The global electric-vehicle derby is getting a lot more interesting, and it’s not just about the recent IPO by Rivian that reached Muskian proportions. In America, the maker of all-electric trucks is just part of a furious new scramble among the states for the economic fruits of a coming EV-manufacturing boom among U.S.-based automakers. And foreign OEMs also keep announcing big new investments.
Rivian has moved center stage these days because of its staggering IPO last week at a price of $78 per share, one of the largest initial public offerings ever for a U.S. exchange. The offering raised $11.9 billion, the largest haul for an IPO on an American exchange since 2014 and the seventh-largest since 1995, according to Dealogic.
Despite the fact that all-electric vehicles reached only 2.5% of the U.S. retail car market in the first half of 2021, up from 1.8% for all of 2020, investors are excited about Rivian for a few reasons. They include the fact that, like Tesla, it’s making vehicles in Illinois, at a refurbished Mitsubishi factory, while several other EV makers remain essentially in the starting blocks.
Even more attractive to investors is the category of the transportation market at which Rivian is aiming: commercial vehicles. Rivian already has the best commercial-vehicle customer in the world, Amazon, which owns 20% of the company and has pledged to purchase 100,000 delivery vehicles from Rivian. And overall, e-commerce companies and others with big delivery fleets represent relatively low-hanging fruit for EV makers, compared with the more difficult proposition of getting individual consumers to buy all-electric models.
Rivian’s other big backer also gives the company a huge shot of legitimacy. Ford owns about 12% of Rivian, having beaten out cross-town rival General Motors for the privilege a couple of years ago. And while Ford has plans for electrifying its commercial fleet, including with Rivian, it’s reassuring to many investors that Ford believes it can move tectonically to electrification of its trucks even though America’s best-selling vehicle for decades has been the gasoline-powered Ford F-150 pickup truck. One of Ford’s first major electrification gambits has been coming up with the F-150 Lightning, an all-electric version.
Rivian and Ford also are at the center of another important arena in the seemingly inevitable march of automotive electrification: economic development.
Desperate to regain some traction in an economy that keeps losing companies and people California-style, for some of the same reasons, Illinois officials have been trying to leverage Rivian’s success in their state by casting their state as a welcoming haven for all EV manufacture. The legislature has passed a series of tax incentives for EV makers that they hope will turn Illinois into an EV-assembly hub, including income-tax credits for EV makers and suppliers to 75% to 100% of payroll taxes for new employees they hire, for up to 15 years. The initiative also includes tax credits for hiring construction workers and training employees.
The bill awaits the signature of Governor J.B. Pritzker. But some analysts believe it could only be incidental to EV makers. Such tax incentives can’t make up for any “fundamental deficits” a state might have when it comes to a skilled workforce or logistics, Kristin Dzcizek, senior vice president of research at the Center for Automotive Research, in Ann Arbor, Michigan, told Automotive News.
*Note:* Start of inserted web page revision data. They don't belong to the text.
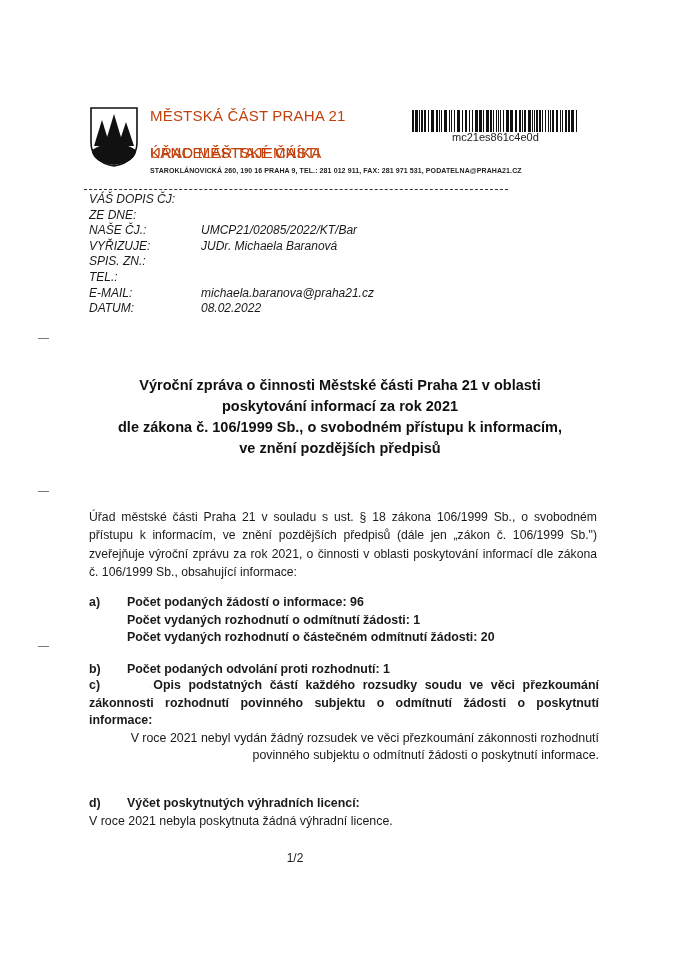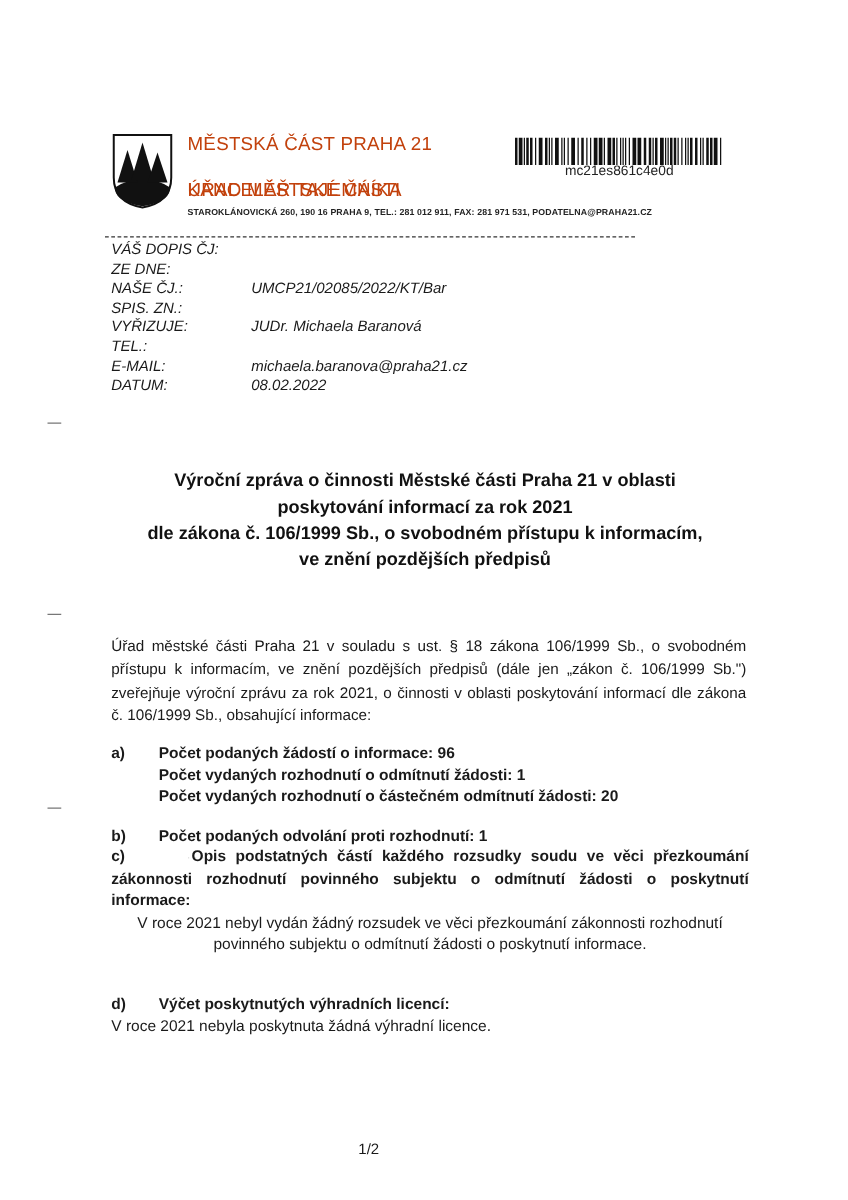--- a/index.html
+++ b/index.html
@@ -32,21 +32,21 @@
   .sec { left: 89px; width: 510px; font-size: 12.4px; line-height: 17.5px; }
   .sec-bold { font-weight: bold; }
   .sec-row { display: flex; }
   .sec-letter { width: 38px; font-weight: bold; }
   .sec-a { top: 594px; }
   .sec-b { top: 661px; }
   .sec-c { top: 663px; text-align: justify; margin-top: 14px; }
   .sec-d { top: 795px; }
   .plain { font-weight: normal; }
   .stamp-ghost { left: 150px; top: 684px; font-size: 6px; color: #aaa; letter-spacing: 1px; }
-  .page-num { left: 0; top: 912px; width: 590px; text-align: center; font-size: 12px; }
+  .page-num { left: 0; top: 851px; width: 590px; text-align: center; font-size: 12px; }
 
   .margin-mark { left: 38px; width: 11px; height: 0; border-top: 1px solid #777; }
 </style>
 </head>
 <body>
 
 <div class="abs logo">
   <svg width="50" height="62" viewBox="0 0 50 62">
     <path d="M2 2 H48 V36 Q48 56 25 60 Q2 56 2 36 Z" fill="#fff" stroke="#111" stroke-width="1.6"></path>
     <path d="M3 44 Q25 30 47 44 L47 46 Q45 56 25 59 Q5 56 3 46 Z" fill="#111"></path>
@@ -127,26 +127,26 @@
   </div>
   <div class="meta-row">
     <span class="meta-label">ZE DNE:</span>
     <span class="meta-value"></span>
   </div>
   <div class="meta-row">
     <span class="meta-label">NAŠE ČJ.:</span>
     <span class="meta-value">UMCP21/02085/2022/KT/Bar</span>
   </div>
   <div class="meta-row">
-    <span class="meta-label">SPIS. ZN.:</span>
-    <span class="meta-value"></span>
-  </div>
-  <div class="meta-row">
     <span class="meta-label">VYŘIZUJE:</span>
     <span class="meta-value">JUDr. Michaela Baranová</span>
+  </div>
+  <div class="meta-row">
+    <span class="meta-label">SPIS. ZN.:</span>
+    <span class="meta-value"></span>
   </div>
   <div class="meta-row">
     <span class="meta-label">TEL.:</span>
     <span class="meta-value"></span>
   </div>
   <div class="meta-row">
     <span class="meta-label">E-MAIL:</span>
     <span class="meta-value">michaela.baranova@praha21.cz</span>
   </div>
   <div class="meta-row">
@@ -189,21 +189,21 @@
     <span>Počet podaných odvolání proti rozhodnutí: 1</span>
   </div>
 </div>
 
 <div class="abs stamp-ghost">· · · · · ·</div>
 
 <div class="abs sec sec-c">
   <div class="sec-bold">
     <span>c)</span>&nbsp;&nbsp;&nbsp;&nbsp;&nbsp;&nbsp;&nbsp;<span>Opis podstatných částí každého rozsudky soudu ve věci přezkoumání zákonnosti rozhodnutí povinného subjektu o odmítnutí žádosti o poskytnutí informace:</span>
   </div>
-  <div class="plain" style="text-align:center">V roce 2021 nebyl vydán žádný rozsudek ve věci přezkoumání zákonnosti rozhodnutí povinného subjektu o odmítnutí žádosti o poskytnutí informace.</div>
+  <div class="plain" style="text-align:right">V roce 2021 nebyl vydán žádný rozsudek ve věci přezkoumání zákonnosti rozhodnutí povinného subjektu o odmítnutí žádosti o poskytnutí informace.</div>
 </div>
 
 <div class="abs sec sec-d">
   <div class="sec-row sec-bold">
     <span class="sec-letter">d)</span>
     <span>Výčet poskytnutých výhradních licencí:</span>
   </div>
   <div class="plain">V roce 2021 nebyla poskytnuta žádná výhradní licence.</div>
 </div>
For its part, Ford set off major celebrations in Tennessee and Kentucky recently when the company announced recently that it would invest $11.4 billion in the two states on electric-vehicle production complexes. The states’ electricity rates and the availability of adequate “shovel-ready” tracts were two of the things that helped attract Ford to make such big commitments in the mid-South.
But while great additions to the already-substantial base of automotive manufacturing in the region, Ford’s announcement was met with dismay and recriminations in Michigan, where the company is headquartered in Dearborn. Governor Gretchen Whitmer and industry groups used the occasion to push quickly for the establishment of a $100-million fund for industrial “megasites” of the type that Ford said weren’t sufficient for the company to put its new EV investments in Michigan.
Meanwhile, Toyota’s announcement that it would build a battery plant in North America to feed its regional production of electric and hybrid vehicles has set off a frenzy of site-related in Kentucky, where the company builds conventional cars; in Texas, where it builds pick-up trucks; and in other states where it has a manufacturing presence such as Indiana and Alabama.
The company has said it won’t set off a bidding war for the battery facility—which, speculation holds, also might be joined by a plant that would assemble EVs—but the estimated $3.4 billion in new investment by Toyota is likely to go to one of those states.
Automakers also are continuing to invest like mad overseas in new EV facilities. Just this week, for instance, Volkswagen announced that it would build a new, state-of-the-art EV-assembly plant near its headquarters in Wolfsburg, Germany.